We can now look upon the very symbols themselves, which were so used—perhaps the most remarkable in existence. It is well known that the Chaldeans, from whom all other nations derived their religion, astronomy, and science, gave the name of Bel or Baal to their chief god. In the most ancient inscription yet deciphered, written in the Babylonian and Arcadian languages, a king rules by "the favour of Bel." Another name for Baal is Assur, or Asher, from whom Assyria is named. In the cuneiform inscriptions of Sennacherib, the great king of Assyria, Nineveh is called "the city of Bel," and "the city beloved by Ishtar." In another inscription he says of the king of Egypt:—"the terror of Ashur and Ishtar overcame him and he fled." Assurbanipal thus commences his annals "The great warrior, the delight of Assur and Ishtar, the royal offspring am I." In a cuneiform inscription of Nebobelzitri, we read:—"Nineveh the city, the delight of Ishtar, wife of Bel." Again, "Beltis, the consort of Bel." "Assur and Beltis, the gods of Assyria." Thus we see that Baal and Bel were identical with Assur, and Ashur. Doubtless, then, "Asherah" is the last name with the feminine termination (as Ish = man, Ishah=woman), and is identical with Ishtar, Ashteroth, Astarte and Beltis. The Septuagint has rendered "Asherah" by "Astarte," in 2 Chron. xv. 16, and the Vulgate by "Astaroth," in Judges iii. 7. Herodotus described (b.c. 450) the great temple of Belus at Babylon, and its seven stages dedicated to the sun, moon, and planets, on the top of which was the shrine. This contained no statue, but there was a golden couch, upon which a chosen female lay, and was nightly visited by the god. Now, therefore, that the palaces of the Assyrian kings, and their "chambers of imagery," have been by great good fortune laid open to us, we might expect to discover the long-lost symbolism of Baal-worship. And so we have.

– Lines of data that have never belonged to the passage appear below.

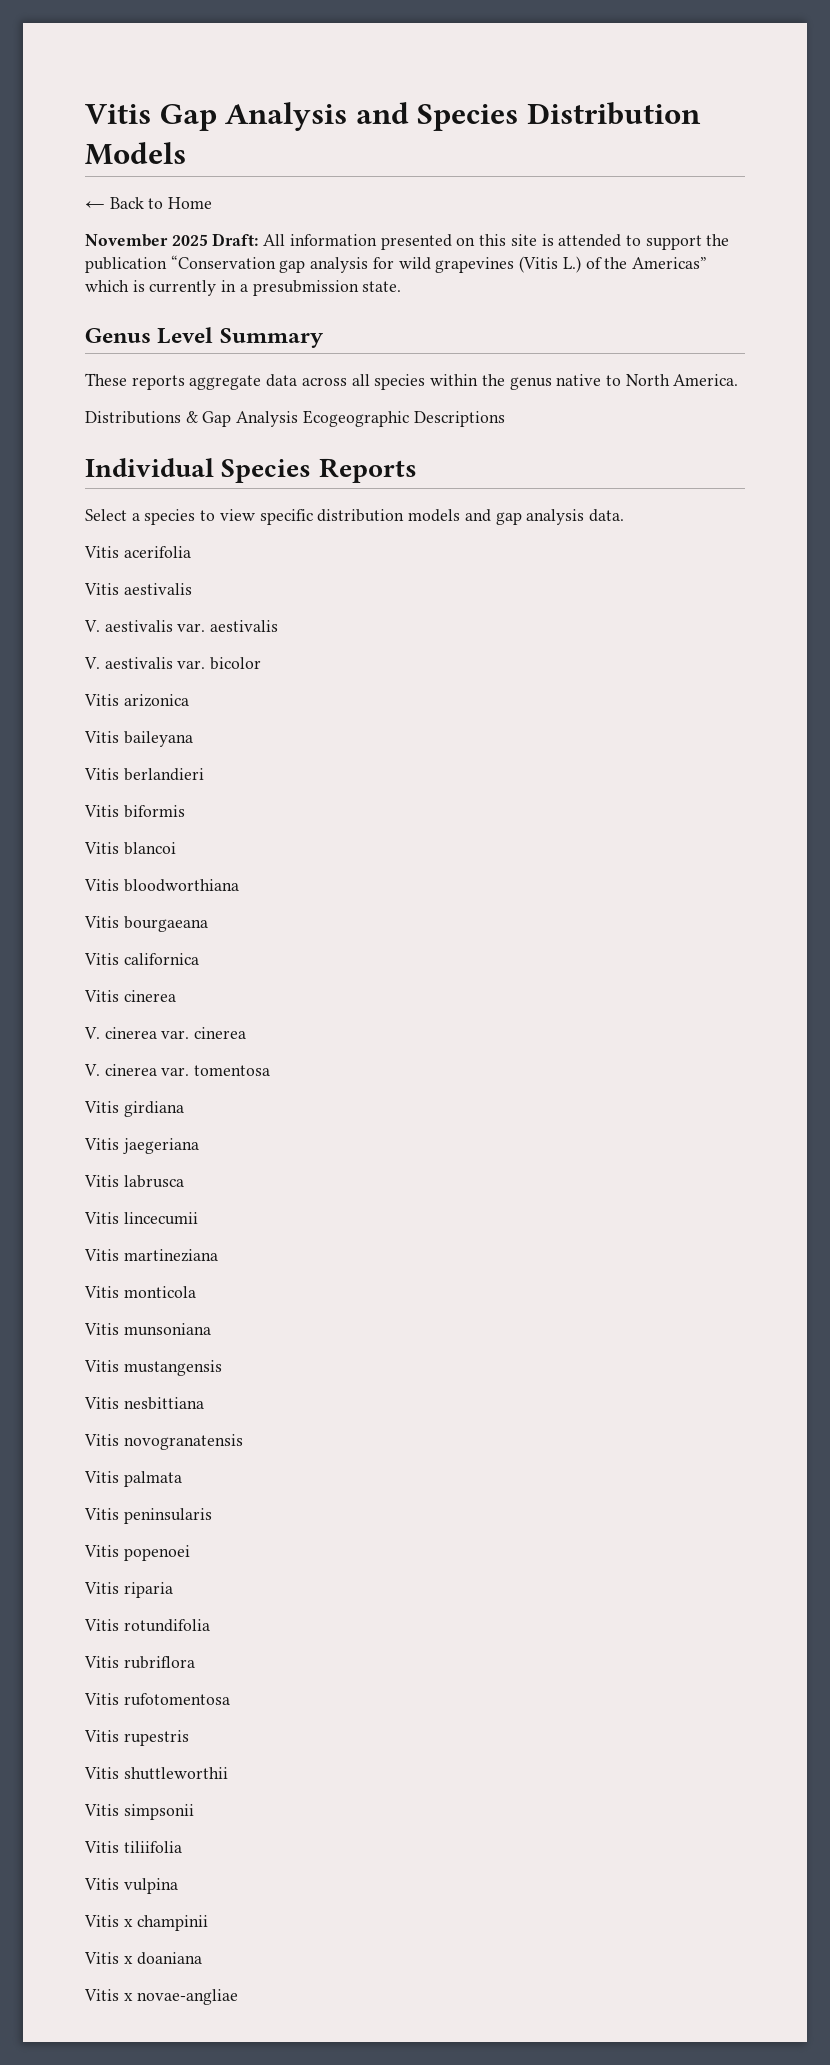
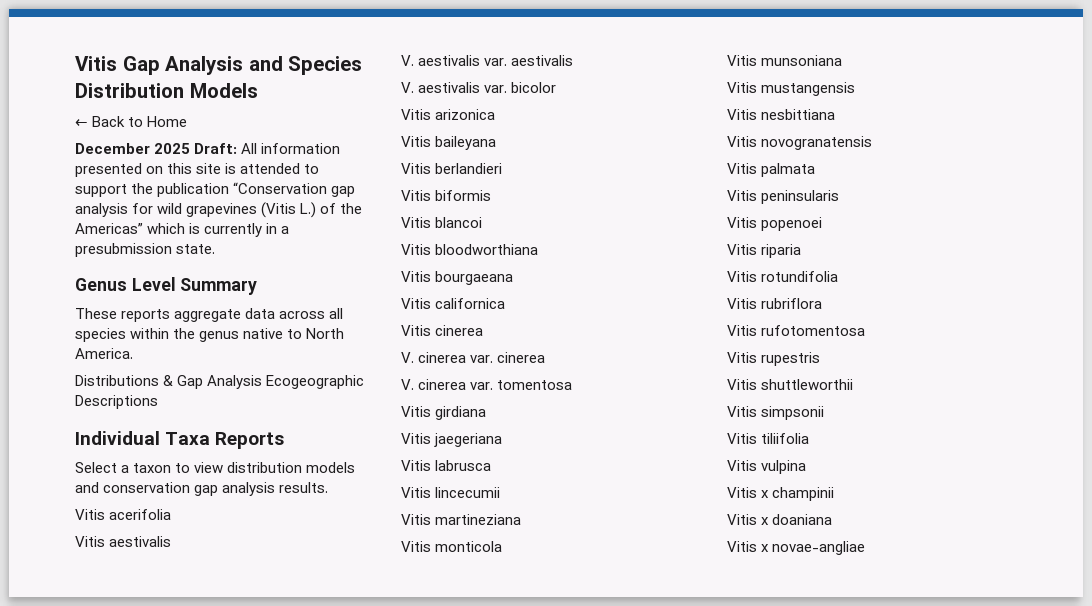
- November 2025 Draft: All information presented on this site is attended to support the publication “Conservation gap analysis for wild grapevines (Vitis L.) of the Americas” which is currently in a presubmission state.
+ December 2025 Draft: All information presented on this site is attended to support the publication “Conservation gap analysis for wild grapevines (Vitis L.) of the Americas” which is currently in a presubmission state.
- Individual Species Reports
+ Individual Taxa Reports
- Select a species to view specific distribution models and gap analysis data.
+ Select a taxon to view distribution models and conservation gap analysis results.

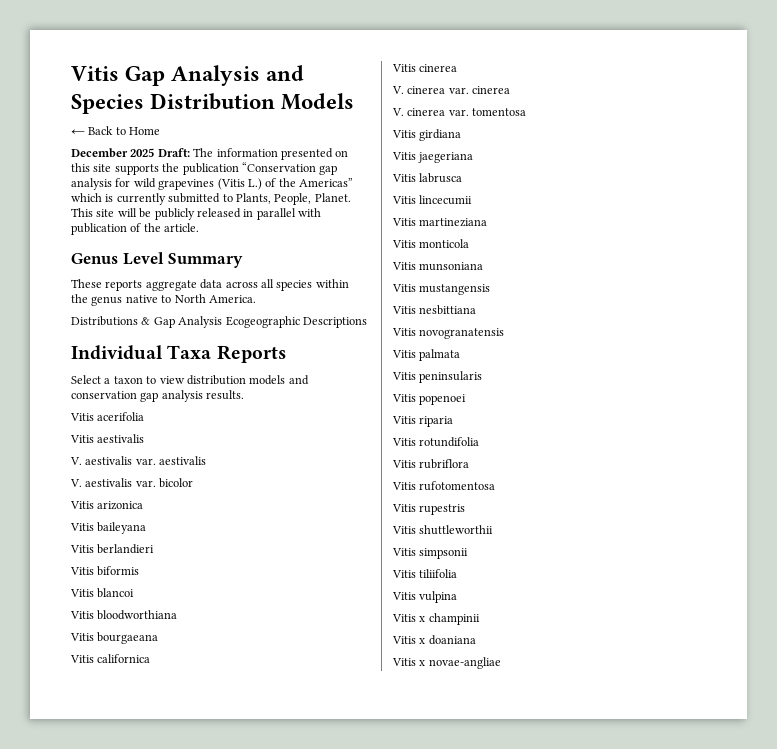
- December 2025 Draft: All information presented on this site is attended to support the publication “Conservation gap analysis for wild grapevines (Vitis L.) of the Americas” which is currently in a presubmission state.
+ December 2025 Draft: The information presented on this site supports the publication “Conservation gap analysis for wild grapevines (Vitis L.) of the Americas” which is currently submitted to Plants, People, Planet. This site will be publicly released in parallel with publication of the article.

To commence with the simplest. The (Ashcrim) is seen as the mystic palm-tree, the tree of life, Fig. 99; the phallic pillar putting forth branches like flames, Fig. 65; and the tree with seven phalloid branches, so common on Assyrian and Babylonian seals, Plate xvii., Fig. 4. See also the remarkable Syrian medals, Plate xvii., Fig. 2, on which is represented Baal as the sun-god, holding the bow, and surrounded by phalli.
Or, least conventional of all, the simple phallus, of which there are two remarkable specimens in the British Museum. Each of these is about two and a half feet high, and once guarded the bounds of an estate. Among the Greeks and Romans, boundaries were also marked by a phallic statue of Hermes, the god of fertility. These Assyrian emblems have doubtless often been honoured with rural sacrifice. Themselves the most expressive symbol of life, they are also covered with its conventional emblems.
A back view of one is given, Figure 174. The body is mainly occupied with a full length portrait of the great king. For as the Assyrians represented the Deity, the source of all life, by the phallus, so the monarch was the god of this lower world, the incarnation of God on earth. He was the source of life to the empire, and as such was addressed—"O king, live for ever" (Dan. v. 10). He, like the gods, never dies. "Le Roi est mort; Vive le Roi" The ensigns of royalty were also those of the creator-god. Accordingly, his garments and crown are embroidered with that sacred emblem, the Asherah. He bears the strung-bow and arrows, emblems of virile power, borne afterwards by the sun-god Apollo, and the western son of Venus. An erect serpent occupies the other side, and ends with forky tongue near the orifice. The glans is covered with symbols. On the summit is a triad of sun emblems; beneath are three altars, over two of which are the glans-shaped caps, covered with bulls' horns, always worn by the Assyrian guardian angels, and intense emblems of the male potency. For in ancient symbolism, a part of a symbol stands for the whole; as here, the horns represent the bull, and the glans the phallus. Above the third altar is a tortoise, whose protruded head and neck reminded the initiated of the phallus; and the altars are covered with a pattern drawn from the tortoise scales. We have, besides, a vase with a rod inserted, emblem of sexual union, and a cock, with wings and plumage ruffled, running after a hen in amorous heat. The glans only of the other is copied.
Fig. 175. At the top are the sun-symbols, as before. Beneath is the horse-shoe-like head-dress of Isis, and there are two altars marked with the tortoise-emblem in front. Over both rises the erect serpent, and upon one lies the head of an arrow or a dart, both male symbols. The miphletzeth which Queen Maachah placed in or near the Asherah, probably resembled these Assyrian phalli, or the Asherim.
And now we come to the Asherah, a much more complex and difficult symbol than any other which we have named. This object has long puzzled antiquarians, and though it is continually recurring in the sculptures from Nineveh, it has not yet been fully explained. In Fig. 176 we see it worshipped by human figures, with eagles' heads and wings, who present to it the pine-cone, = the testis, and the basket, =the scrotum (?), intense emblems of the male creator.